West German goalkeeper Harald Schumacher, right, jumps past the ball as he gets ready to collide with French defender Patrick Battiston.

1. West Germany 3-4 Italy, 1970

Many will argue that this is the greatest World Cup match full stop, never mind the best semifinal; indeed, so astonishing was it that to this day there remains a plaque commemorating the occasion outside the Azteca Stadium in Mexico City.

Roberto Boninsegna put the Italians ahead early on, and utilising their brilliant and sometimes brutal defence, led by Giacinto Facchetti, they tried to shut up shop, holding on until the final minute when Karl-Heinz Schnellinger equalised for the Germans.

Gerd Muller then scored four minutes into extra time, then Italy took the lead through Tarcisio Burgnich and Gigi Riva, before Muller scored again, only for Gianni Rivera to score the winner just a minute later.

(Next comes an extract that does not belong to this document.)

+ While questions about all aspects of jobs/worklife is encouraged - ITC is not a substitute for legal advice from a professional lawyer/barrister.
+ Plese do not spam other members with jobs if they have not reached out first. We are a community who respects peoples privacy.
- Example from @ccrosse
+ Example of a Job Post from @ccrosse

Of course, Franz Beckenbauer dislocated his shoulder in the second half, but because the Germans had already made both permitted substitutions, he had to play on, arm strapped across his chest like a striding, 6-foot Napoleon. The Italians would go on to put up only half a fight in the final, losing 4-1 to Brazil, the stuffing, energy and spirit knocked out of them by this most bruising of encounters.